WHAT TO WORK ON >> The expected result is an exact restatement of the data, free of pictures.

DATA SECTION >>

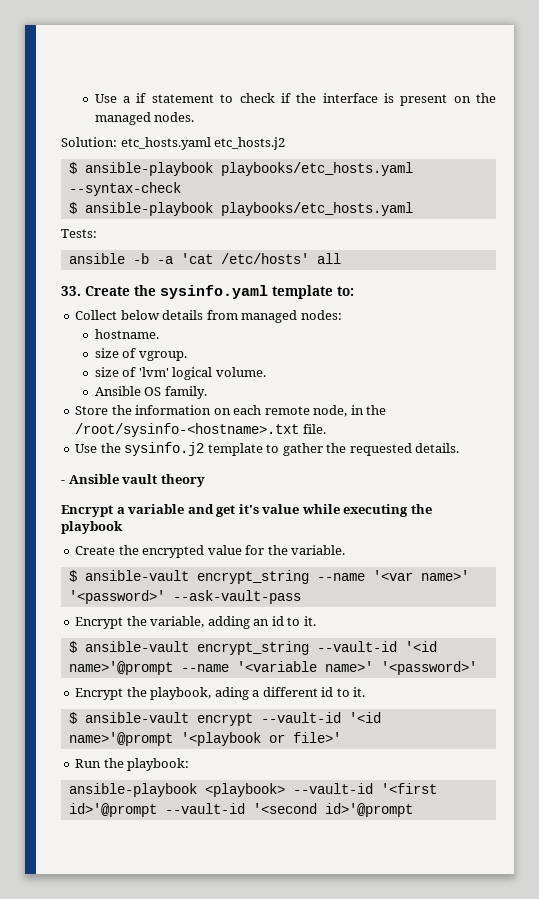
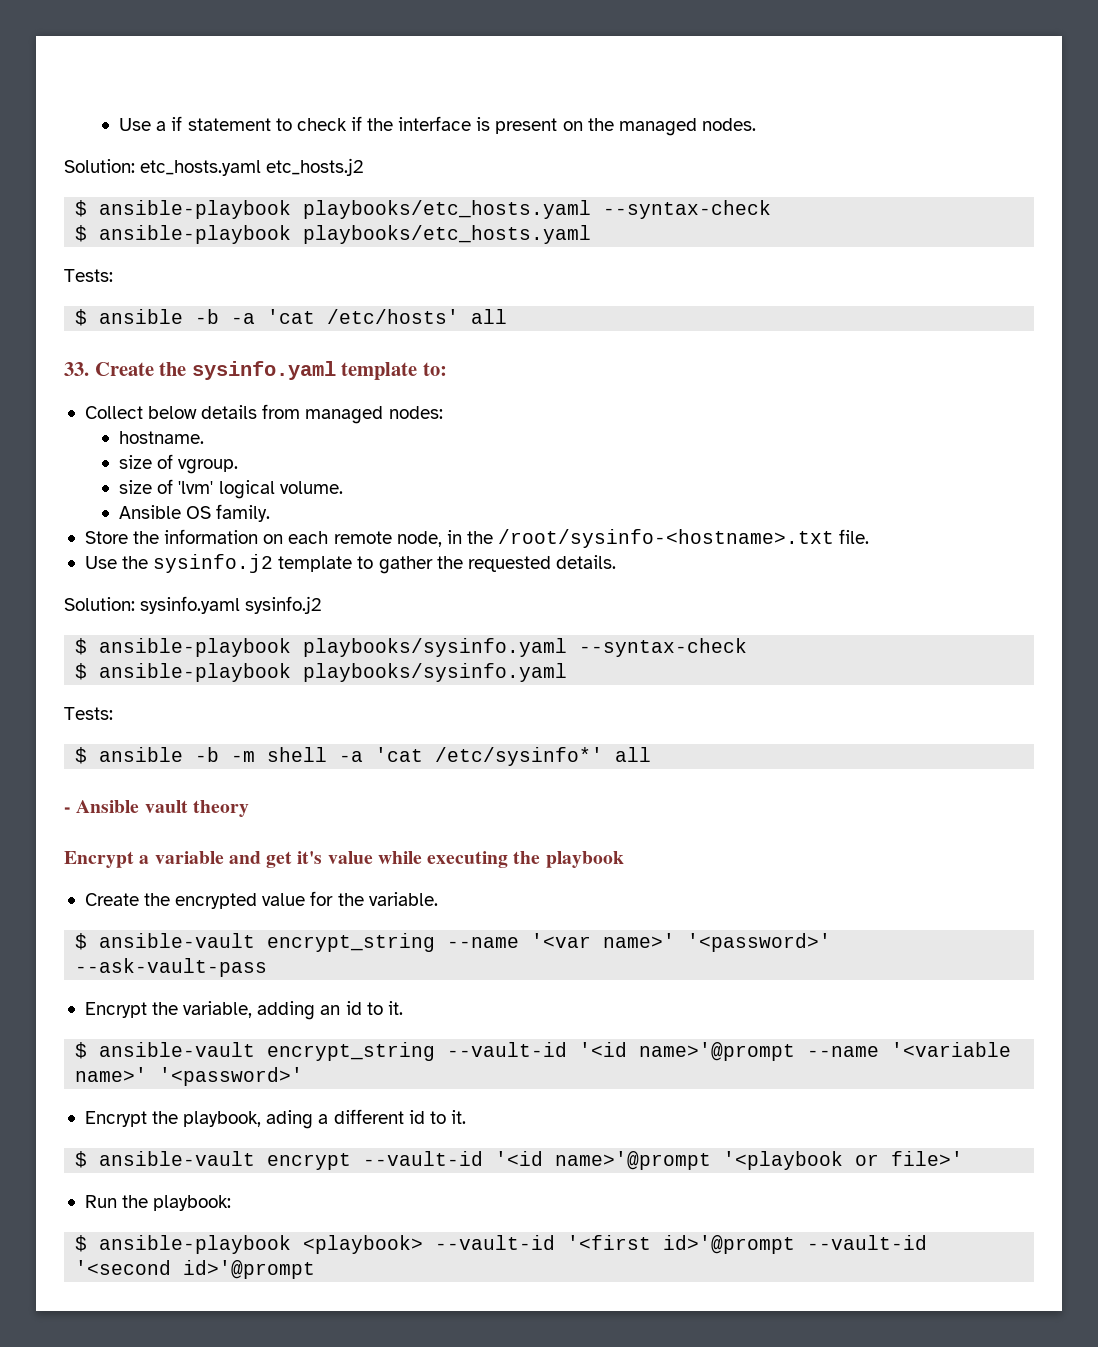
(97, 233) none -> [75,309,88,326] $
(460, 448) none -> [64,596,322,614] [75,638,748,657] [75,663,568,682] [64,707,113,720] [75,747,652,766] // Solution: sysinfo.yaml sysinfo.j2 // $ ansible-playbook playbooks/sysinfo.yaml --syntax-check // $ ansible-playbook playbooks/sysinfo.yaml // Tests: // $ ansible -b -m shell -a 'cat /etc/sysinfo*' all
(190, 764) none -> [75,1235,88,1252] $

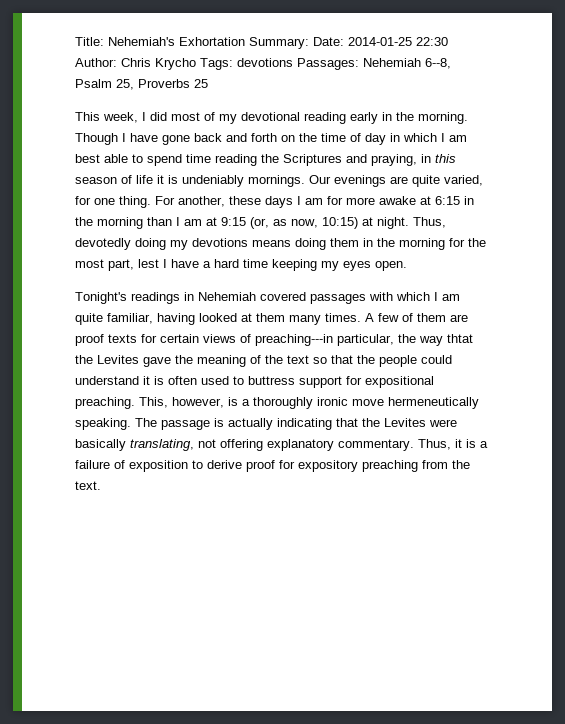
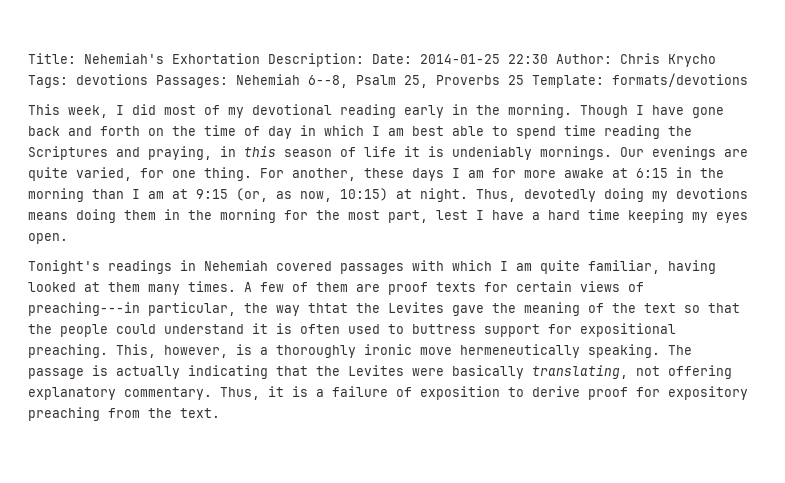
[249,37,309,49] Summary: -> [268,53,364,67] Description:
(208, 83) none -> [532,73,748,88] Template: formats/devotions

ANSWER SECTION >>
(97, 233) none -> [75,309,88,326] $
(460, 448) none -> [64,596,322,614] [75,638,748,657] [75,663,568,682] [64,707,113,720] [75,747,652,766] // Solution: sysinfo.yaml sysinfo.j2 // $ ansible-playbook playbooks/sysinfo.yaml --syntax-check // $ ansible-playbook playbooks/sysinfo.yaml // Tests: // $ ansible -b -m shell -a 'cat /etc/sysinfo*' all
(190, 764) none -> [75,1235,88,1252] $

[249,37,309,49] Summary: -> [268,53,364,67] Description:
(208, 83) none -> [532,73,748,88] Template: formats/devotions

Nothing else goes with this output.